_Prompt:_ Please transcribe the listing below exactly, but only from the line containing "subtotal: 1395.13 -> 1268.31" through its last line.

** Exercise data follows **

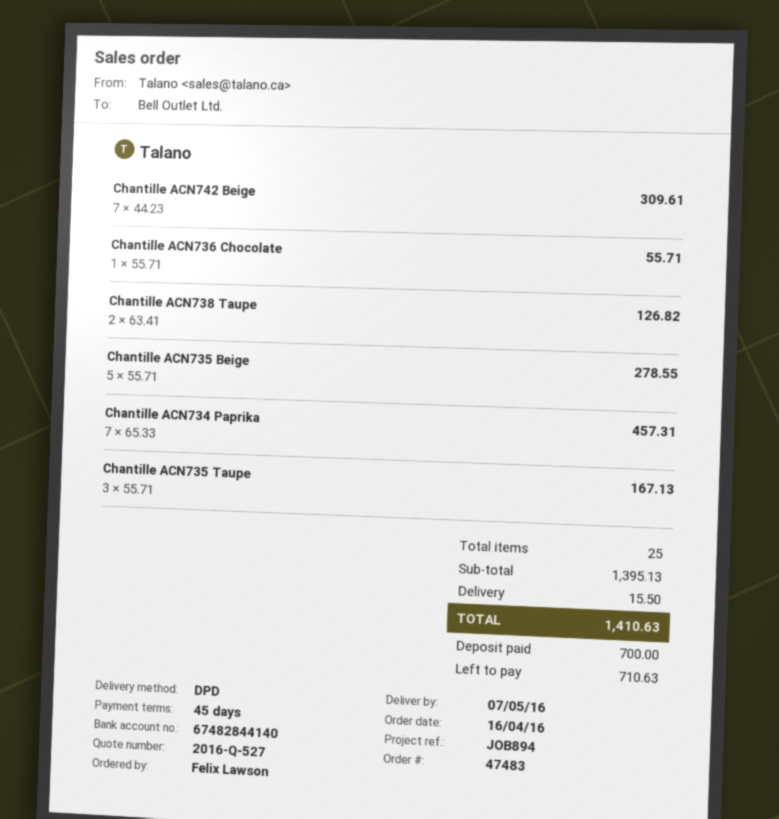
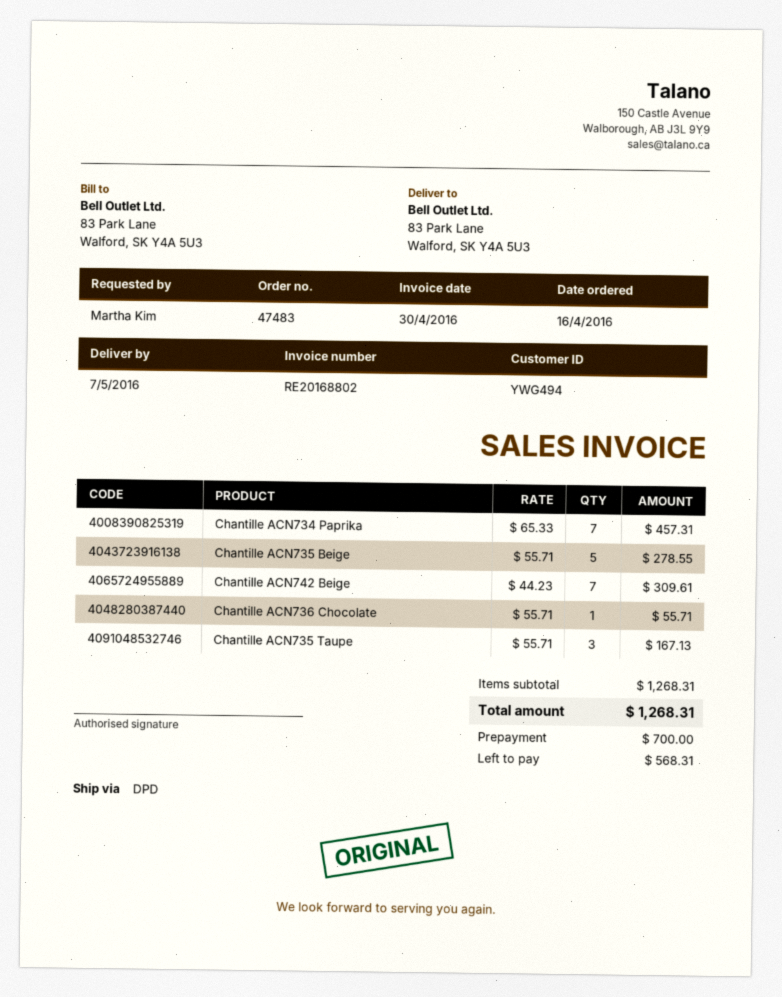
ordered by: Felix Lawson -> Martha Kim
Chantille ACN738 Taupe: 2 x 63.41 = 126.82 -> none
subtotal: 1395.13 -> 1268.31
shipping: 15.50 -> none
total: 1410.63 -> 1268.31
balance: 710.63 -> 568.31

** End of Exercise data **

_Solution:_
subtotal: 1395.13 -> 1268.31
shipping: 15.50 -> none
total: 1410.63 -> 1268.31
balance: 710.63 -> 568.31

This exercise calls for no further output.